▶ AIM OF THE EXERCISE
Report each line of the listing that carries the word "light".

▶ DATA SECTION
□ □ □ □ □ □ □

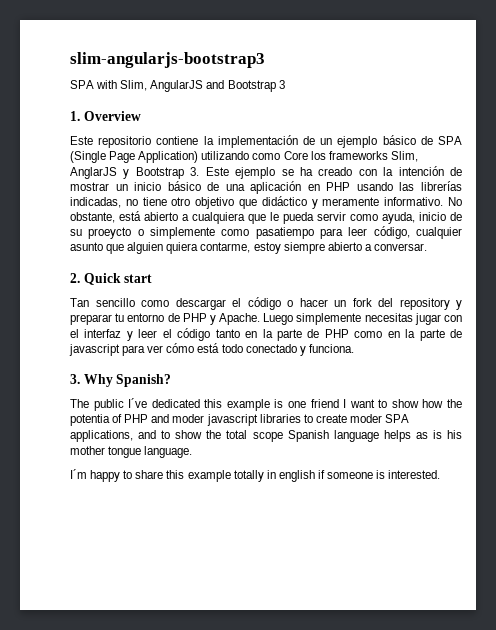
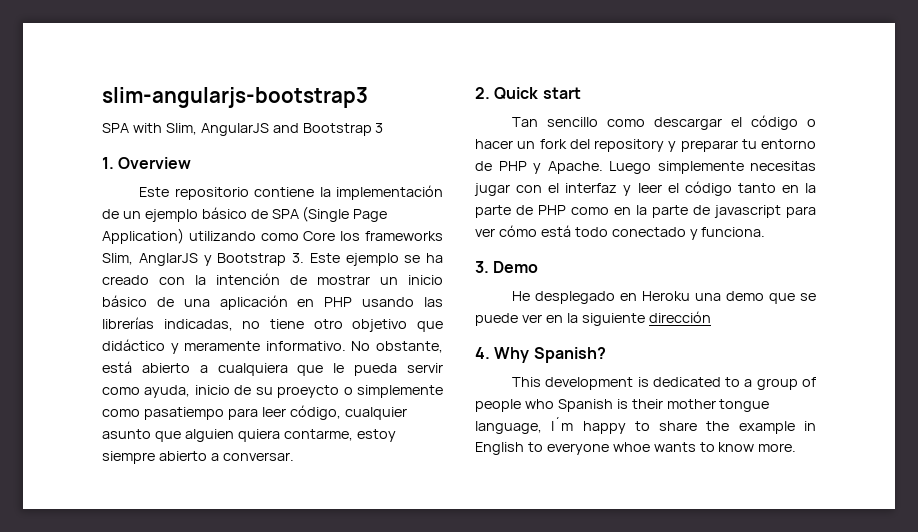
[83,374,172,387] [70,398,462,411] [70,414,410,426] [70,430,462,442] Why Spanish? // The public I´ve dedicated this example is one friend I want to show how the potentia of PHP and moder javascript libraries to create moder SPA applications, and to show the total scope Spanish language helps as is his -> [493,261,539,273] [512,291,816,304] [475,311,711,326] [475,347,606,363] [512,377,816,390] [475,399,663,412] Demo // He desplegado en Heroku una demo que se puede ver en la siguiente dirección // 4. Why Spanish? // This development is dedicated to a group of people who Spanish is their
[144,446,193,458] language. // -> [475,421,542,434] language,
[166,470,441,482] this example totally in english if someone is interested. -> [706,421,816,434] [475,442,797,455] the example in English to everyone whoe wants to know more.

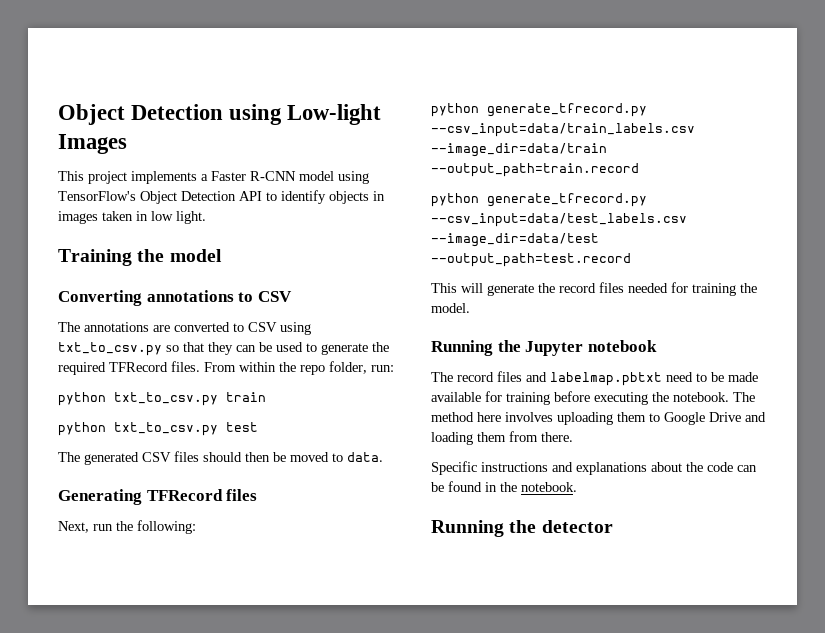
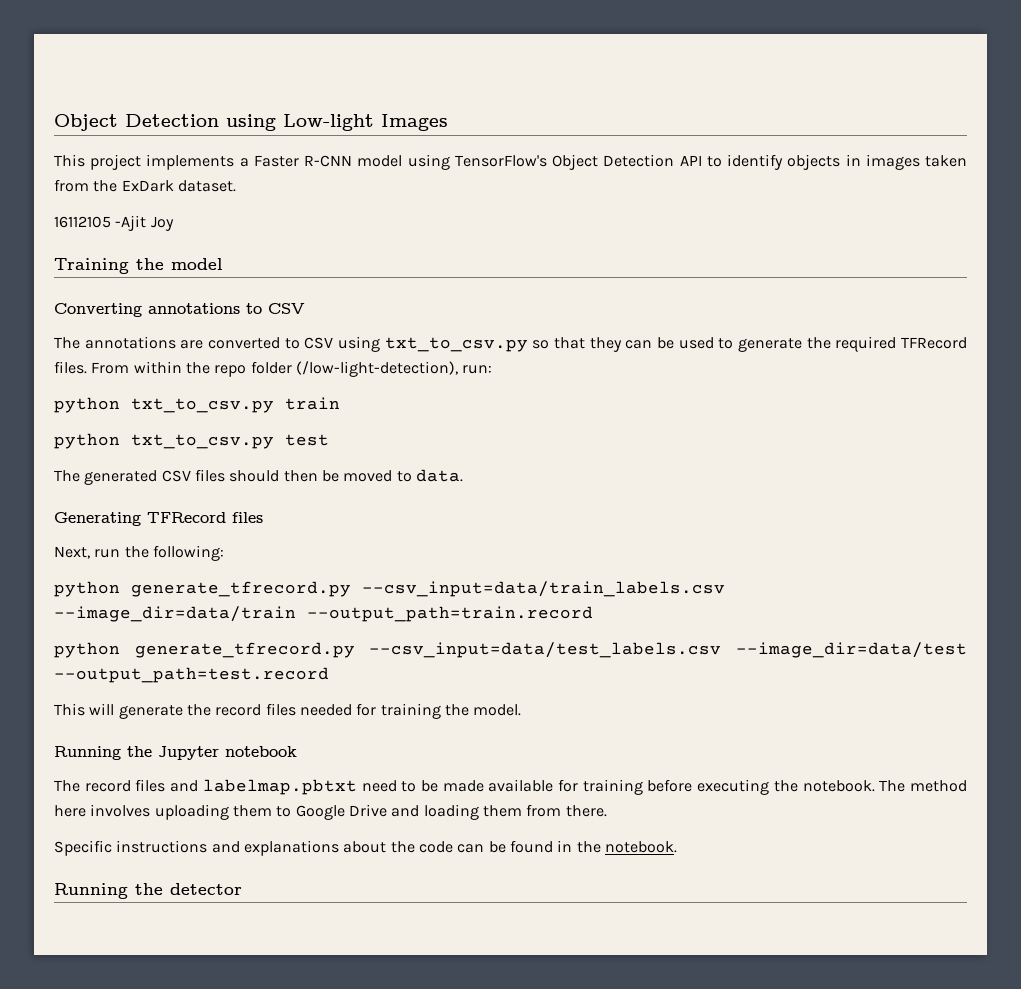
[136,211,206,224] in low light. -> [54,179,236,192] [54,215,174,231] from the ExDark dataset. // 16112105 -Ajit Joy
[329,361,367,374] folder, -> [250,361,458,377] folder (/low-light-detection),

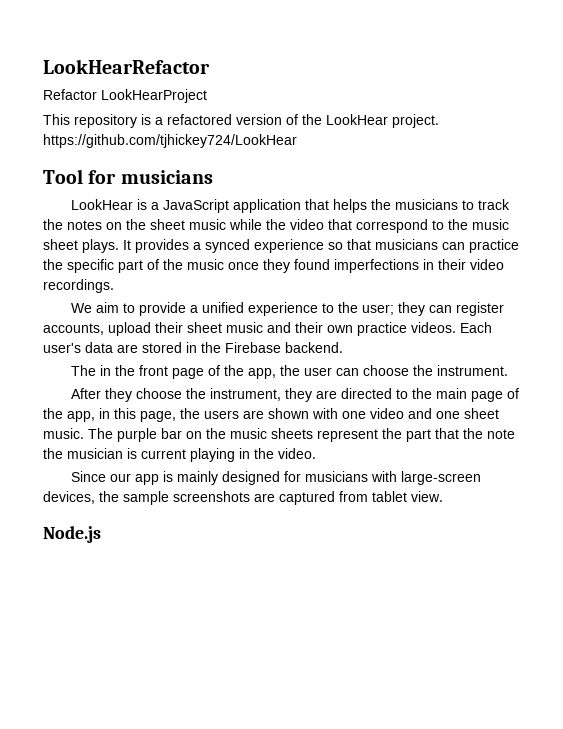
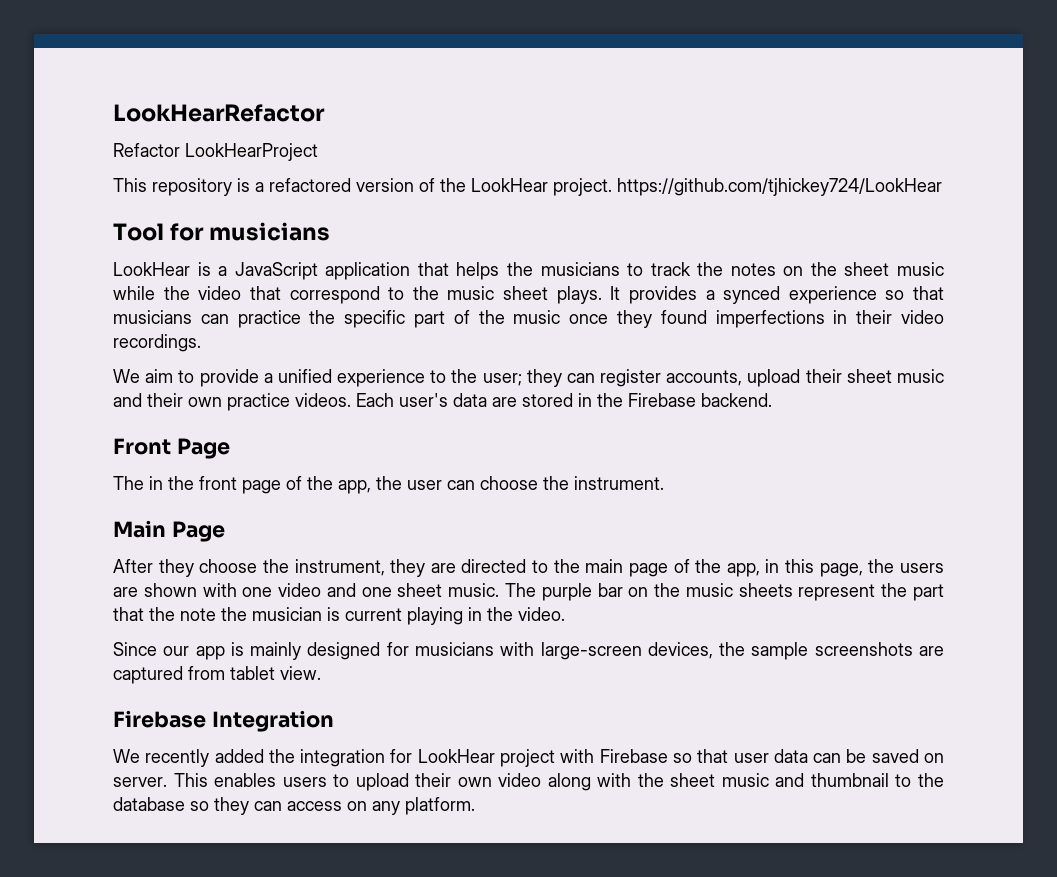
(343, 347) none -> [113,438,230,459] // Front Page
(508, 370) none -> [113,520,225,542] // Main Page
[43,526,101,543] Node.js -> [113,710,334,732] [113,749,944,767] [113,773,944,791] [113,797,475,815] Firebase Integration // We recently added the integration for LookHear project with Firebase so that user data can be saved on server. This enables users to upload their own video along with the sheet music and thumbnail to the database so they can access on any platform.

□ □ □ □ □ □ □

▶ EXERCISE RESULT
[136,211,206,224] in low light. -> [54,179,236,192] [54,215,174,231] from the ExDark dataset. // 16112105 -Ajit Joy
[329,361,367,374] folder, -> [250,361,458,377] folder (/low-light-detection),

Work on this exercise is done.